Identifying Explanation-Worthy Features in Large Language Models

Description: Mechanistic Interpretability has brought us methods to disentangle polysemantic neurons (which represent multiple features) and superposition of features [1]. It can give us insight into what models universally learn, however for a specific prediction it is very difficult to interpret the enormous number of features to find explanation-worthy ones. One way of reducing the searchspace is to use attribution to single out features relevant to the prediction [2]. In this project you will first show empirically that we can effectively reduce the number of neurons and features to inspect and then research ways to further filter them. You will apply and extend methods from mechanistic interpretability and explainable AI to inspect the interesting features and verify them by interventions.
Goal:
- Show empirically that we can reduce the number of neurons and features per neuron using attribution methods
- Explore and implement new ways to further filter them
- Apply sparse autoencoders and concept-based explanations to interpret them
- Verify the interpretation by interventions, i.e. amplifying the activations
- Perform analysis and report on the phenomena found
Supervisor: Fabian Kögel
Distribution: 20% literature review, 30% implementation, 30% exploration, 20% analysis
Requirements: high motivation, good understanding of transformer model internals, experience in Python and PyTorch, analytical thinking.
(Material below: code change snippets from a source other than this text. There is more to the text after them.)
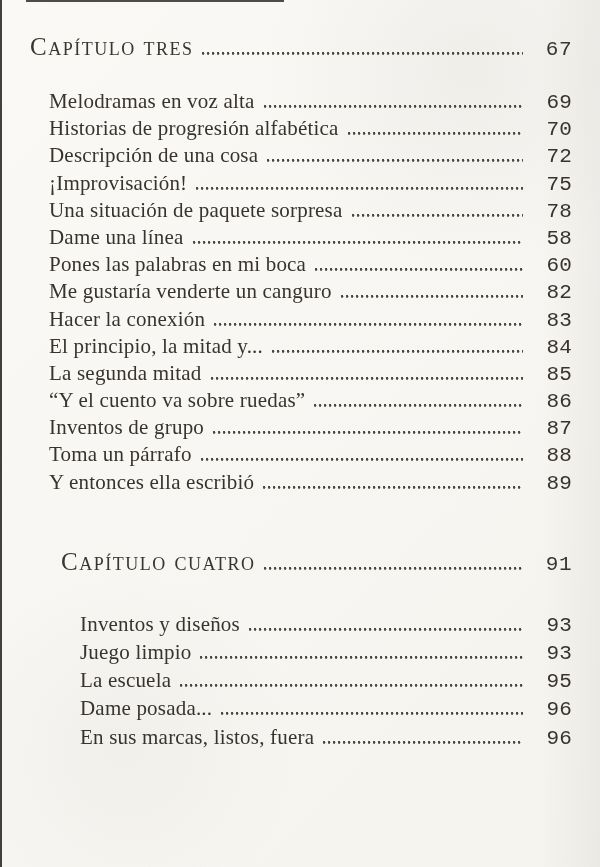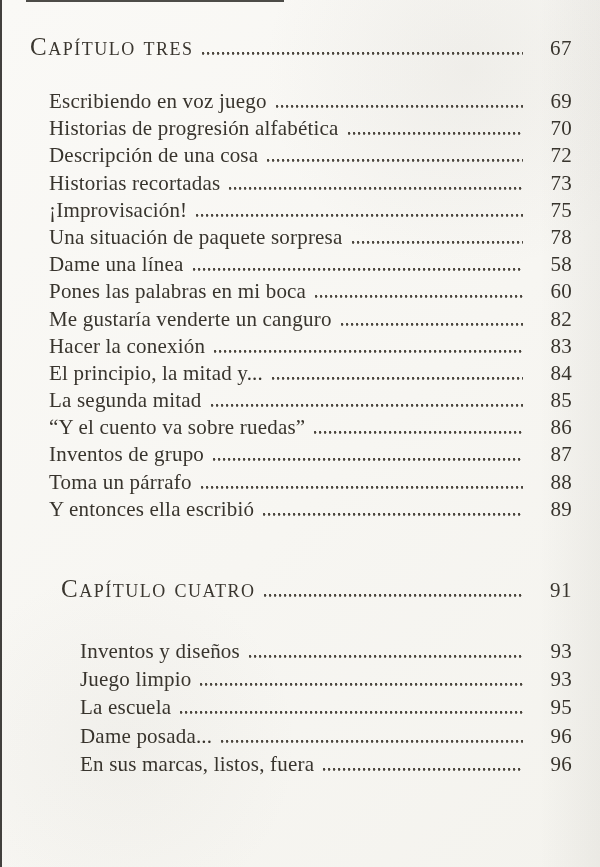"67" .page-num { font-family: none -> Liberation Mono, monospace }
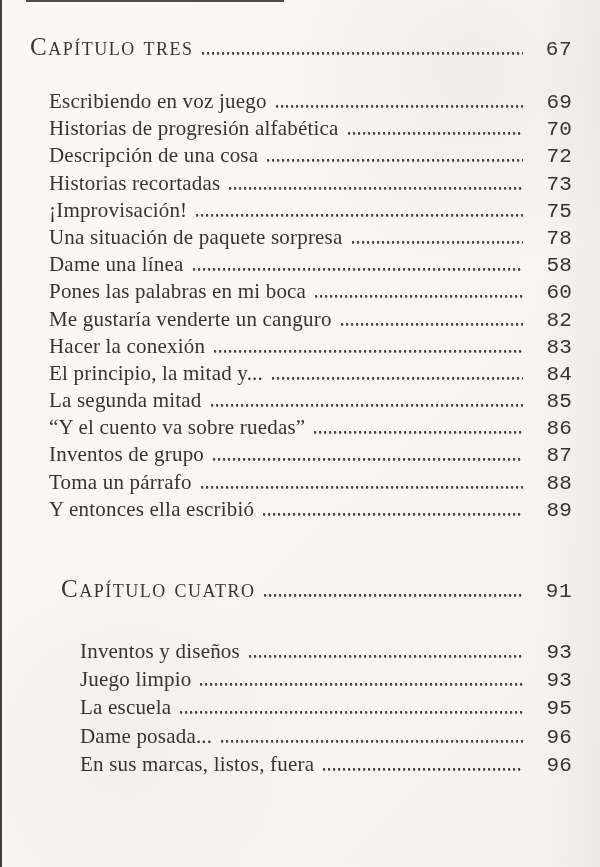"Escribiendo en voz juego" span.entry-title { text: Escribiendo en voz juego -> Melodramas en voz alta }
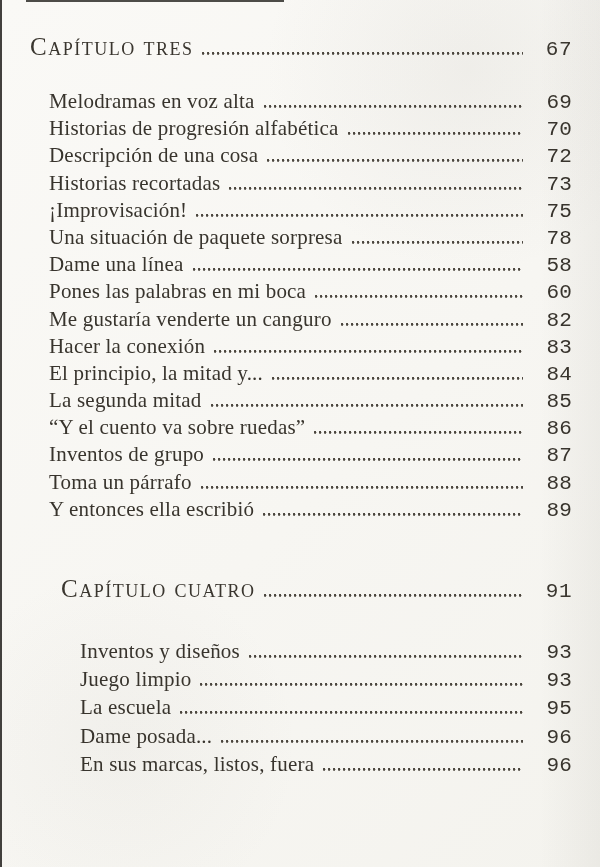"Historias recortadas" div.row { html: <div> <span>Historias recortadas</span> <span></span> <span>73</span> </div> -> none }
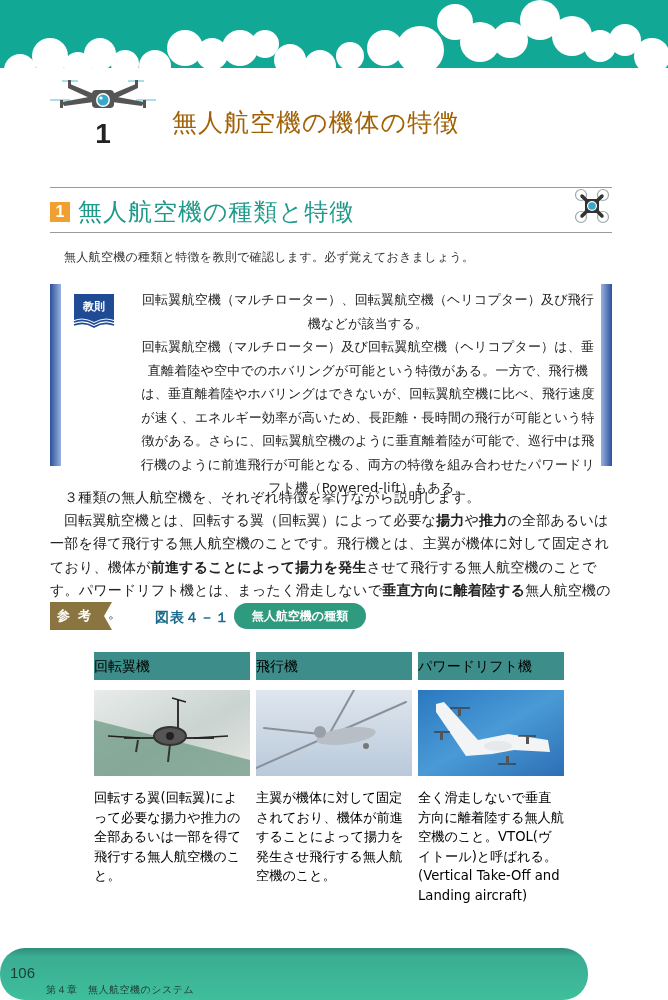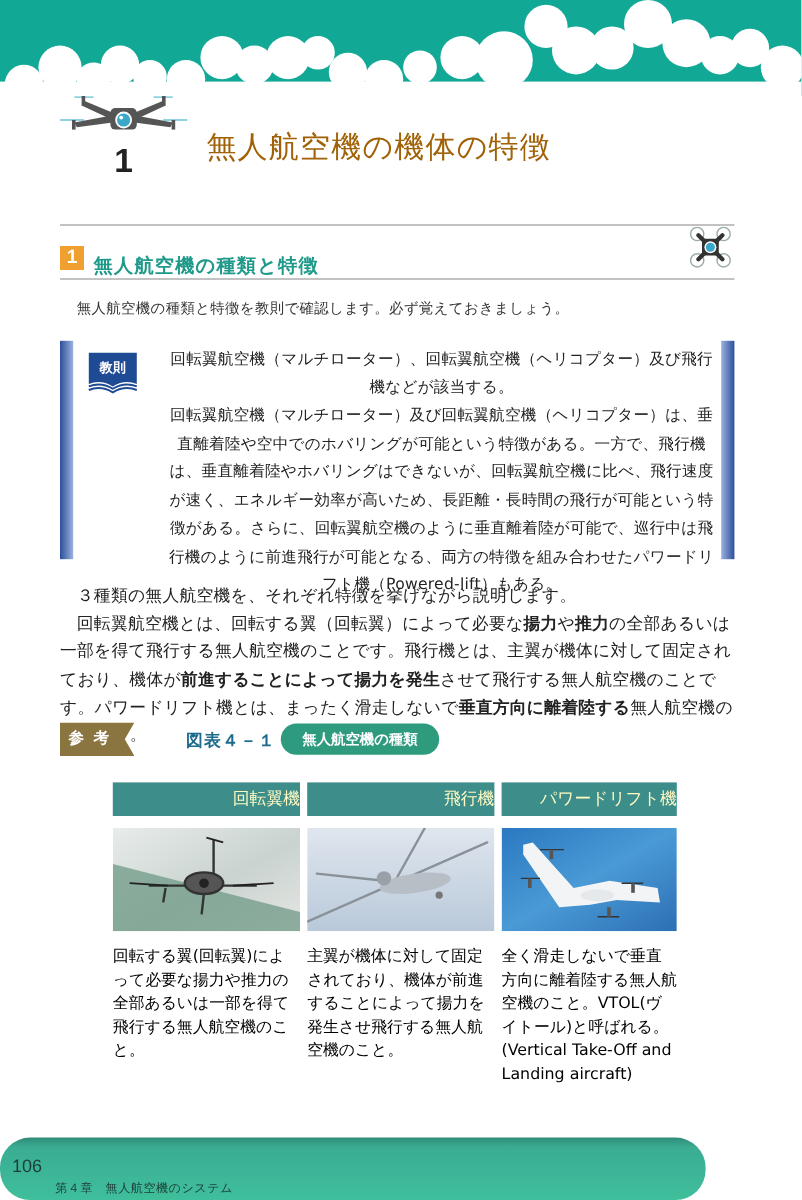"無人航空機の種類と特徴" .section-title { font-size: 16px -> 24px; font-weight: bold -> normal; margin-top: 16px -> none }
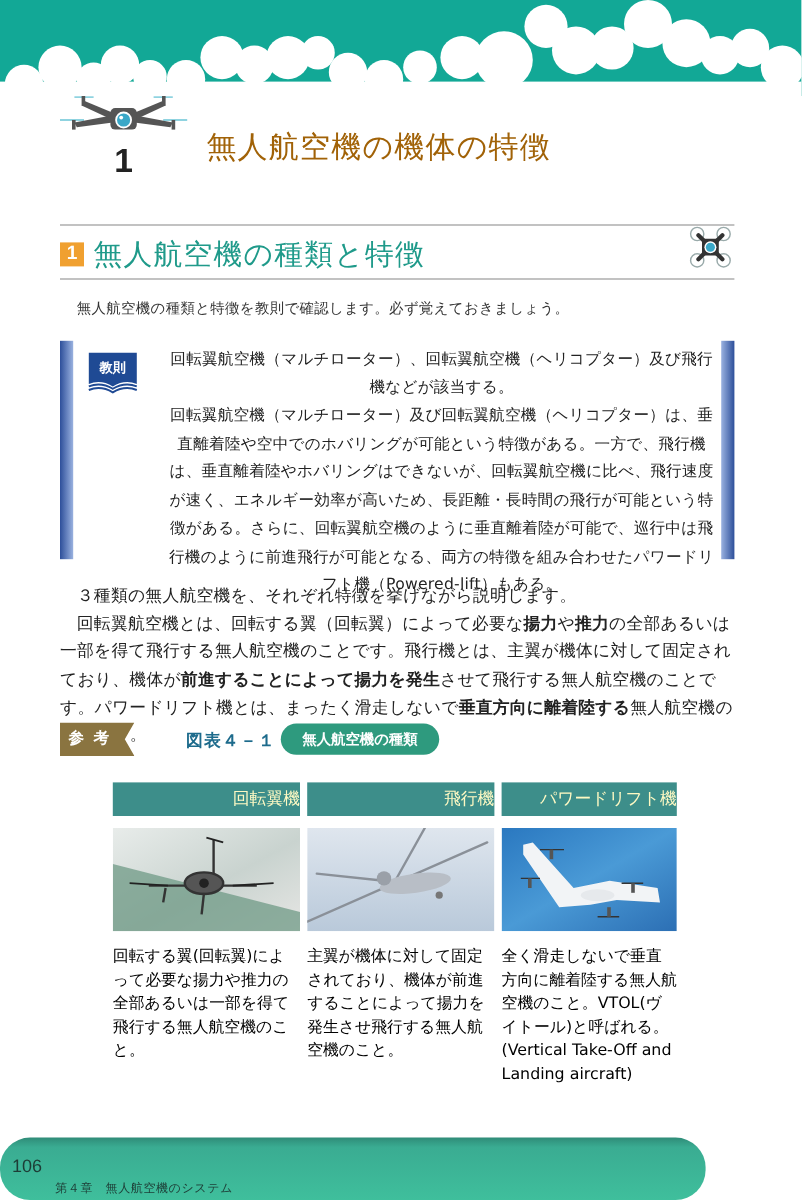"回転翼機" .col-head { color: #fef9c3 -> #000000; padding-left: 29px -> none; text-align: right -> left }
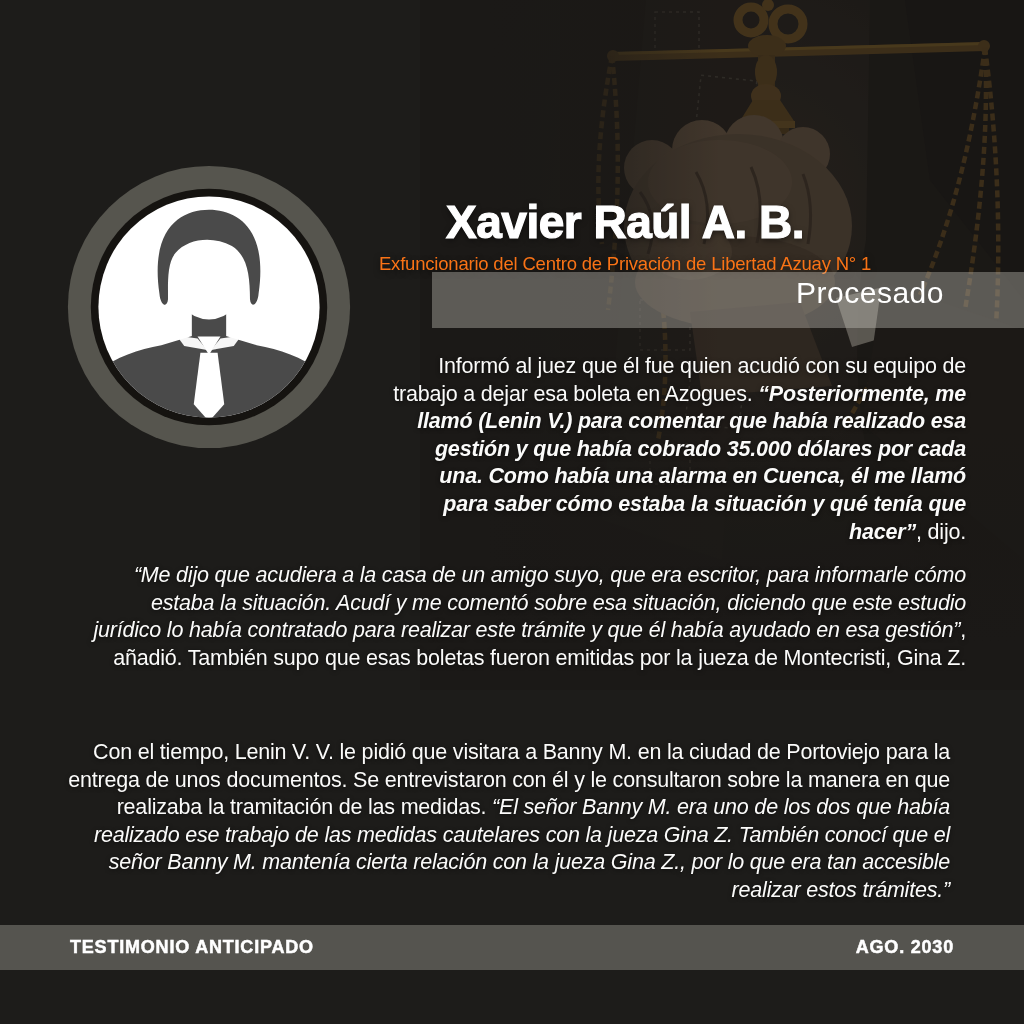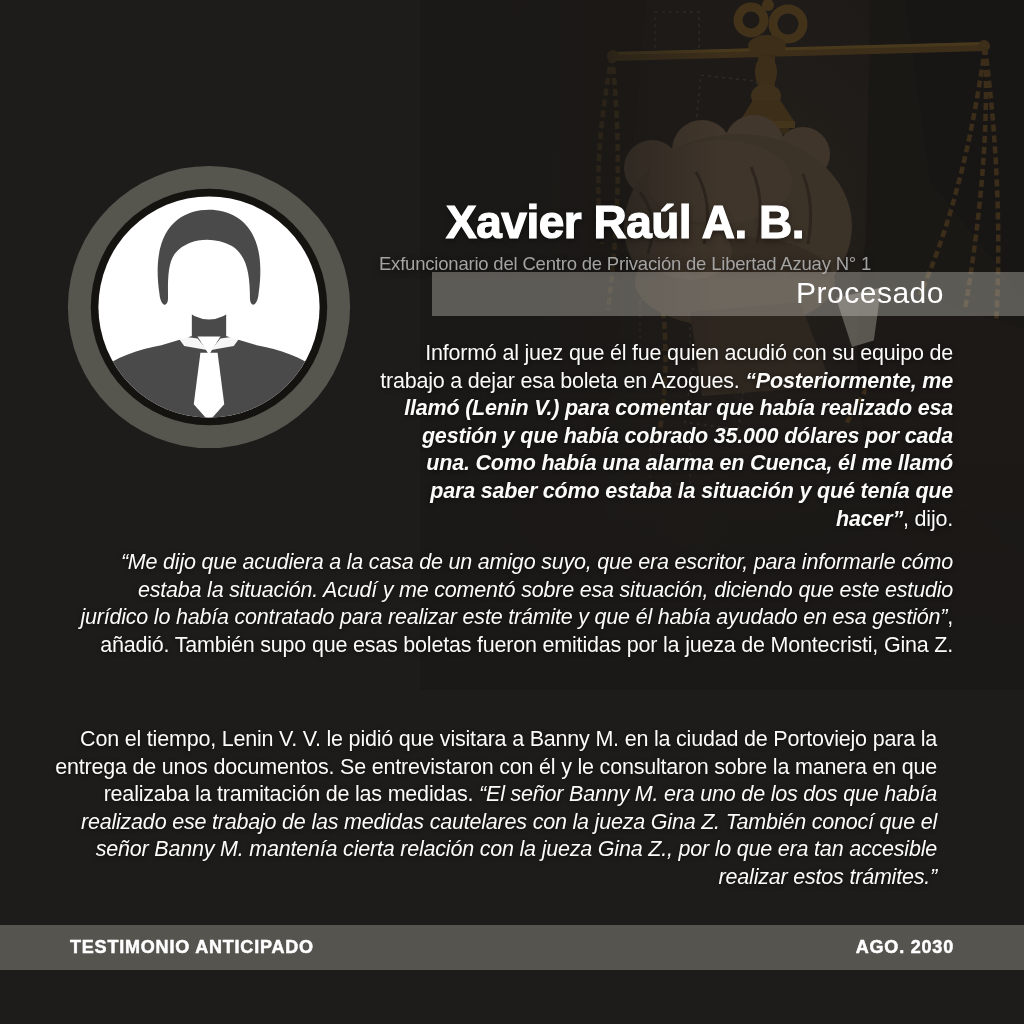"Exfuncionario del Centro de Privación" .name-block .subtitle { color: #a3a3a3 -> #f97316 }
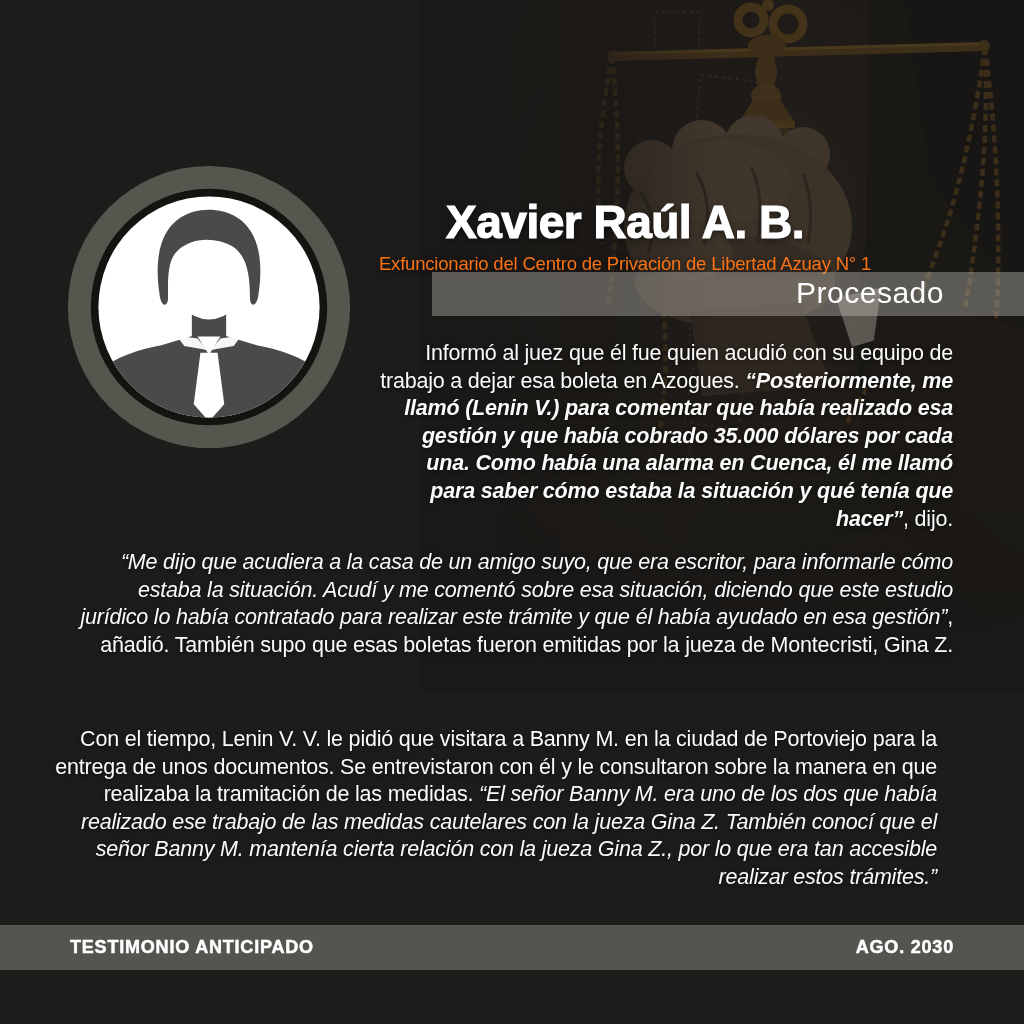"Procesado" .badge-bar { height: 44px -> 56px }
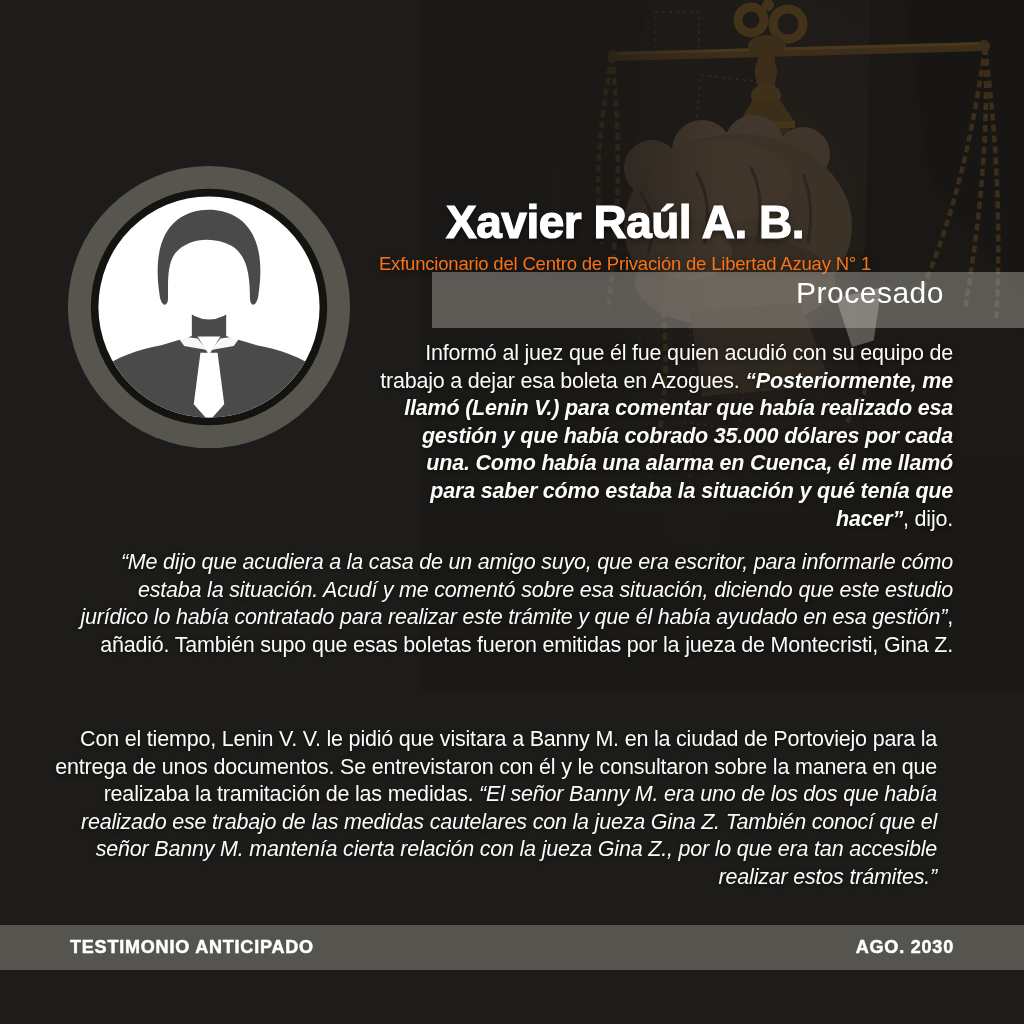"Informó al juez que él" .para { margin: 3px -> 16px }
Literature: [1] Bricken et al. "Towards monosemanticity: Decomposing language models with dictionary learning" 2023. Paper link.
[2] Templeton et al. "Scaling monosemanticity: Extracting interpretable features from Claude 3 Sonnet" 2024. Paper link.
[3] Dreyer et al. “PURE: Turning Polysemantic Neurons Into Pure Features by Identifying Relevant Circuits” CVPR-W 2024. Paper link.
[4] Achtibat et al. “From attribution maps to human-understandable explanations through Concept Relevance Propagation” Nature Machine Intelligence 2023. Paper link.